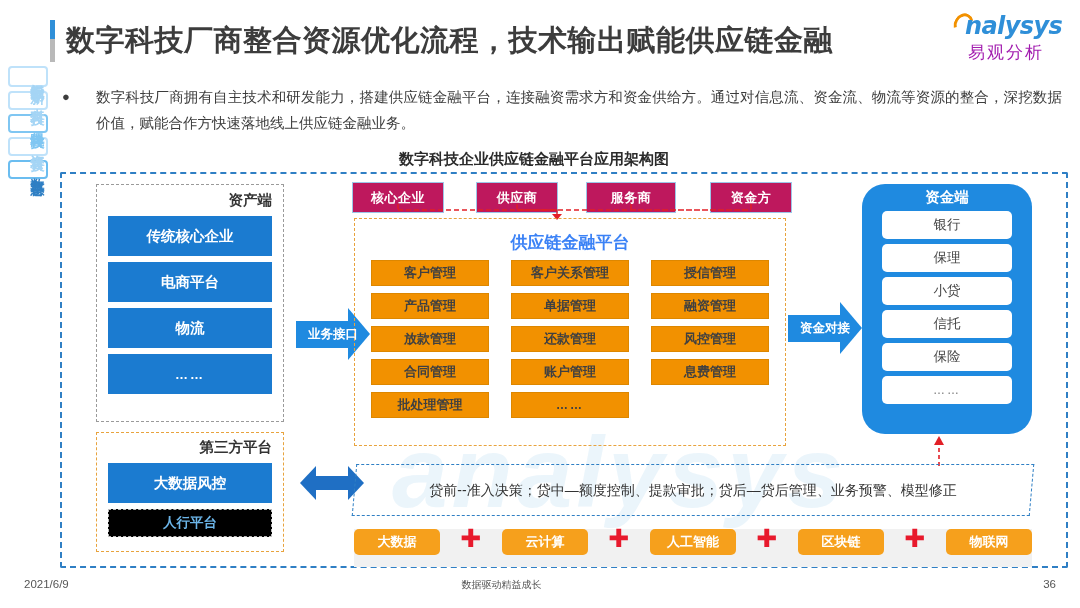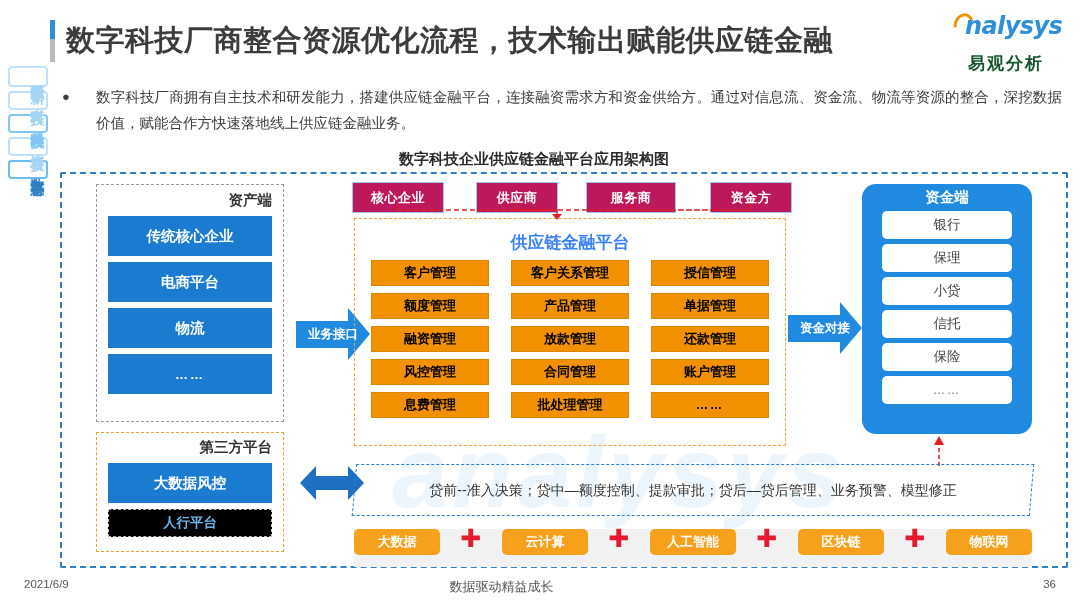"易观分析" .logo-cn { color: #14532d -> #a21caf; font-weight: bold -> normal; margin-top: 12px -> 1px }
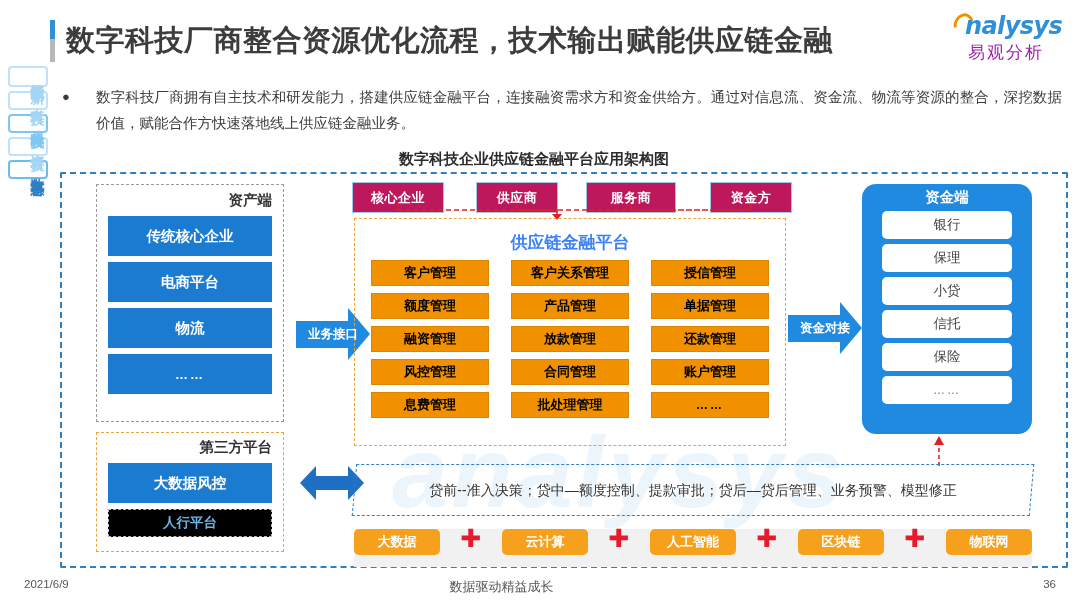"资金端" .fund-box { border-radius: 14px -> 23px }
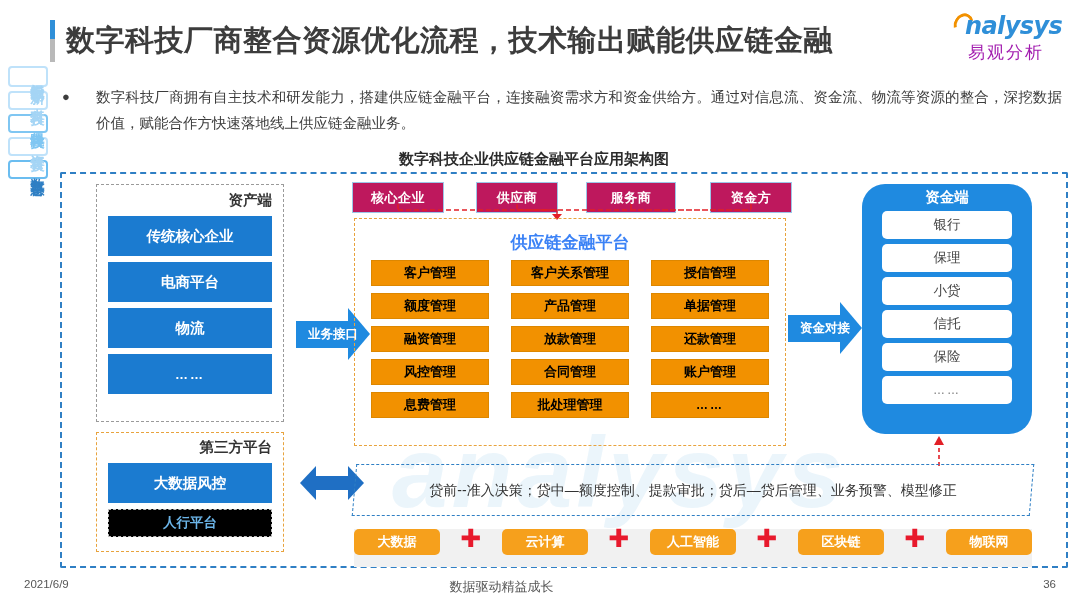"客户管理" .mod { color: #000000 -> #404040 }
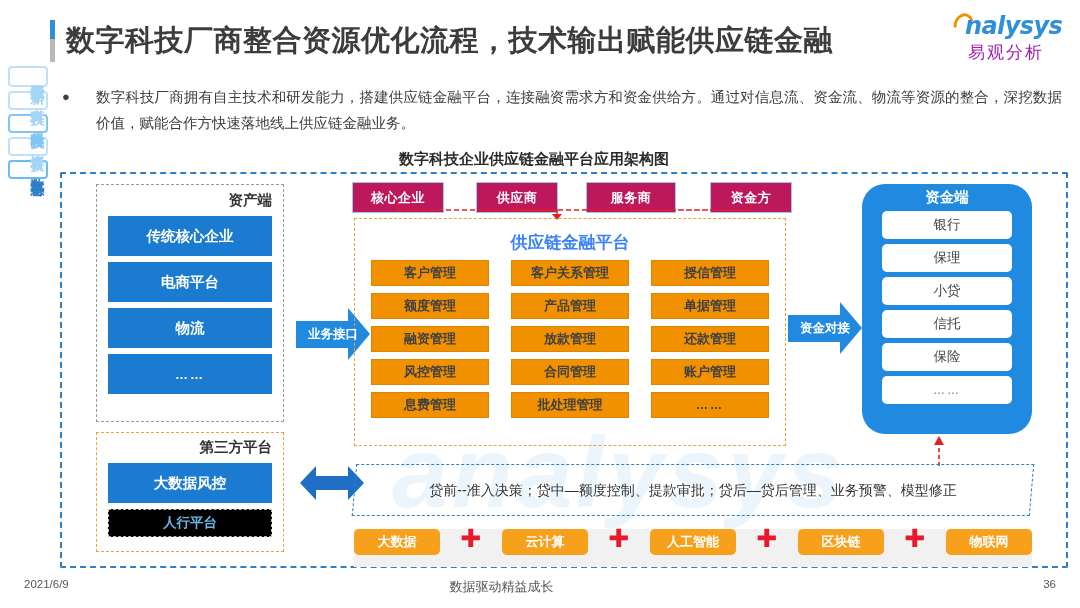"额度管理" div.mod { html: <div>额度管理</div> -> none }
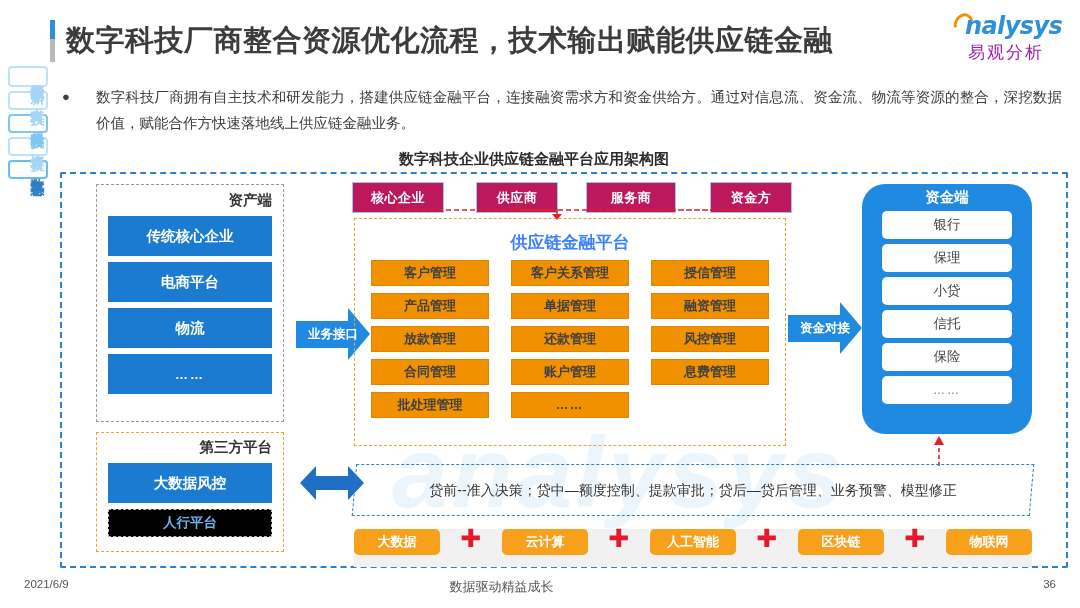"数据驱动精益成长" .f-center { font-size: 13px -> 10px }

== == ==

**What you should do**
Pictures are to be left out, and each line from the one that contains "border-radius: 14px ->" through the end of the listing is to be copied exactly.

**Solved exercise**
"资金端" .fund-box { border-radius: 14px -> 23px }
"客户管理" .mod { color: #000000 -> #404040 }
"额度管理" div.mod { html: <div>额度管理</div> -> none }
"数据驱动精益成长" .f-center { font-size: 13px -> 10px }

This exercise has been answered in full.